Le 16 février dernier, Matignon annonçait dans un communiqué de presse (.pdf) que le Premier ministre Manuel Valls avait rencontré le PDG de Cisco, John Chambers, et scellé ensemble "les grandes lignes d'un partenariat entre l'entreprise américaine et l'Etat français". Outre un engagement de Cisco à investir 100 millions de dollars dans les start-up françaises, l'accord prévoit "des coopérations dans le domaine de l'éducation et de la formation professionnelle aux métiers des réseaux numériques, avec un objectif de formation de 200 000 personnes en trois ans", le financement de chairs d'excellence, ou encore "des collaborations académiques et industrielles dans les domaines de la cybersécurité, des réseaux intelligents et de la ville intelligente".

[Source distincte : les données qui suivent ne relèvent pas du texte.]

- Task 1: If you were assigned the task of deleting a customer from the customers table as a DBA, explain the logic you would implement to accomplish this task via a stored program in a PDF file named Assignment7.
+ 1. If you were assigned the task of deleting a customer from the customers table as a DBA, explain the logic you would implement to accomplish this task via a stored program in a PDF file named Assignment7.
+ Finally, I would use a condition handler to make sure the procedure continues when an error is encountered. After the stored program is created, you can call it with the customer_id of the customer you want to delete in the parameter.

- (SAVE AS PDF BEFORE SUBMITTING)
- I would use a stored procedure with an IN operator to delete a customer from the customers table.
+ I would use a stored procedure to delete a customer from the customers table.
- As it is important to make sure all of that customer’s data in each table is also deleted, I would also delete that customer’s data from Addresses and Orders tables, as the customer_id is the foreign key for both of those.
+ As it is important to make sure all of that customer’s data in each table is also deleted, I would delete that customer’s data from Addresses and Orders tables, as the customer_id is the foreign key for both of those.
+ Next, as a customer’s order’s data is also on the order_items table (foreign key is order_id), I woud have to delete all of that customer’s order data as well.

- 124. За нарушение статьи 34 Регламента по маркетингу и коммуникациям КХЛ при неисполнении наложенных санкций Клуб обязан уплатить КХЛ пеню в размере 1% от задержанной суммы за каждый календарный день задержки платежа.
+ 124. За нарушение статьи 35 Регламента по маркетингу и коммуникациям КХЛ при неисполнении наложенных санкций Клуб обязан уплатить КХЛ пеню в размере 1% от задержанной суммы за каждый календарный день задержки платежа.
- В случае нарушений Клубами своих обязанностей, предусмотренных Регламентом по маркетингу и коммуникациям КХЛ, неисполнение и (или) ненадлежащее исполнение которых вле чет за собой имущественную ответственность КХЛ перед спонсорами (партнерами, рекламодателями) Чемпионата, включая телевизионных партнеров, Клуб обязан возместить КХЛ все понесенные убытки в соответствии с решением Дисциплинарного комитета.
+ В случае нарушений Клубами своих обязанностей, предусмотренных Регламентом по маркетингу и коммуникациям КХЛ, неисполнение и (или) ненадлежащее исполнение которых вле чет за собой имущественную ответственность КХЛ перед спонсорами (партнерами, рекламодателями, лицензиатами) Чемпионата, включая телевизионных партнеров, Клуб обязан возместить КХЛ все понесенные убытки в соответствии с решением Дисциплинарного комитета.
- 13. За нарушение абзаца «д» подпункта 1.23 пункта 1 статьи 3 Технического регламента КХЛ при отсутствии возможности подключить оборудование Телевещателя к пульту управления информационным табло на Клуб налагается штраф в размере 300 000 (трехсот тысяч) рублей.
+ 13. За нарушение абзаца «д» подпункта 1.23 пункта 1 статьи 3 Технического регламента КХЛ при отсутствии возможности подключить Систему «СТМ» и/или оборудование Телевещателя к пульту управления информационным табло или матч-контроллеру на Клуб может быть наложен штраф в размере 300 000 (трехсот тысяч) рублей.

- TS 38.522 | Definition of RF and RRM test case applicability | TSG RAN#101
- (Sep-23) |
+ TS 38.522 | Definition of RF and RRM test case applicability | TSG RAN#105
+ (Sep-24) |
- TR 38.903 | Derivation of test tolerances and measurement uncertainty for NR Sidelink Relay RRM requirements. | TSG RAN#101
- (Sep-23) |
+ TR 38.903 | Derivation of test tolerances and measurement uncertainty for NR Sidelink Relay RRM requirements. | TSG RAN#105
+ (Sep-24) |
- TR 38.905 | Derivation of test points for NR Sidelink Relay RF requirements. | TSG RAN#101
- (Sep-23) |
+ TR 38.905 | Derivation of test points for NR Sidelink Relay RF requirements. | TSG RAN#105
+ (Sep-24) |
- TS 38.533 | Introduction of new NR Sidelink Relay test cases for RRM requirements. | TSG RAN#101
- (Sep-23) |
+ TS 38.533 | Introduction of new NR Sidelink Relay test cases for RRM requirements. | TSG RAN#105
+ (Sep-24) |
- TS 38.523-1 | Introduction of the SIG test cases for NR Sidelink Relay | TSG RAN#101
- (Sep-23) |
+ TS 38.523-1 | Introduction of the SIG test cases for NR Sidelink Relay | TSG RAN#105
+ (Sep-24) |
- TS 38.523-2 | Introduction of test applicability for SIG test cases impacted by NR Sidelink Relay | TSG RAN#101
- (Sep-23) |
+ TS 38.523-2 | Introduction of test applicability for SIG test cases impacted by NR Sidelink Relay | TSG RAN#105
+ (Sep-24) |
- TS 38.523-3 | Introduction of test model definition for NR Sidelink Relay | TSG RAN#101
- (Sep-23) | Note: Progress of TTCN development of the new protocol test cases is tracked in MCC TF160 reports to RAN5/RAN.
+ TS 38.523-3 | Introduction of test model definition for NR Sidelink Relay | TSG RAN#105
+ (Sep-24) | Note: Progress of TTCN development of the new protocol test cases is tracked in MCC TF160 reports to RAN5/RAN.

Cet accord décomplexé intervient pourtant dans un contexte très tendu et hautement controversé, qu'a rappelé la députée Laure de la Raudière dans une série de questions écrites adressées ce mardi à Manuel Valls. L'élue UMP, qui s'est faite une spécialité des questions liées à Internet et aux réseaux mobiles, rappelle en effet que Cisco fait partie des entreprises dont les produits et services sont détournés par la NSA pour se donner des capacités d'espionnage, mais aussi que "le 18 février 2015, le président des États-unis d'Amérique, Barack Obama, s'est élevé contre les enquêtes menées par la commission européenne sur les positions anti-concurrentielles des grands fournisseurs de services internet, et a jugé qu'internet est américain, qu'il est normal qu'il soit sous leur contrôle quasi-exclusif et que l'essentiel des bénéfices tombe entre les mains de leurs champions lesquels sont injustement harcelés par les pays membres de l'UE".
"Internet était à nous, nos entreprises l’ont créé, étendu et perfectionné de telle façon que la concurrence ne peut pas suivre", s'était vanté Barack Obama lors d'une conférence le mois dernier.
ACHAT DU SILENCE, FORMATIONS ORIENTÉES, CYBERSÉCURITÉ
Dans une première question, Laure de la Raudière demande au Premier ministre si "la France doit se laisser « acheter » par les géants américains du numérique ou doit-elle au contraire, se transformer à partir de ses forces, notamment les grand groupes du CAC40". Elle fait le parallèle entre les 100 millions d'euros promis par Cisco et les 60 millions d'euros que Google a accepté de payer pour éviter une redevance sur l'indexation de la presse. L'élue d'Eure-et-Loir veut "savoir comment le partenariat avec Cisco s'inscrit dans l'objectif de transformation numérique de nos grands groupes ou dans la création de nouveaux grands groupes français de l'industrie numérique".
Dans sa deuxième question, Laure de la Raudière dénonce l'importance donnée à Cisco pour la formation des professionnels ou des étudiants. "C'est un investissement rentable pour les grands constructeurs et éditeurs qui fidélisent ainsi les futurs décideurs à leurs produits", assure-t-elle, en demandant "communication des raisons pour lesquelles le Premier ministre a souhaité confier ce programme de formation à une entreprise américaine plutôt que par exemple à des partenaires français tels que l'Ecole 42, OVH, Atos, Orange, Cap Gemini… en capitalisant sur nos laboratoires publics (CNRS, INRIA… )".
Enfin, dans sa dernière question, la députée UMP demande au Gouvernement s'il a demandé son avis à l'Agence nationale de sécurité des systèmes d'information (ANSSI) avant de s'engager dans un tel partenariat avec un équipementier américain, et le cas échéant, de fournir cet avis au Parlement. L'accord a été négocié alors que l'agence semble avoir de sérieux doutes sur la mise en cause de la Corée du Nord dans le piratage de Sony Pictures, et se demande s'il ne s'agissait pas plutôt d'un prétexte pour démontrer la capacité de nuisance des Etats-Unis (la Corée du Nord ayant été temporairement coupée de tout accès à Internet, peut-être par activation d'un backdoor sur des routeurs sous contrôle américain).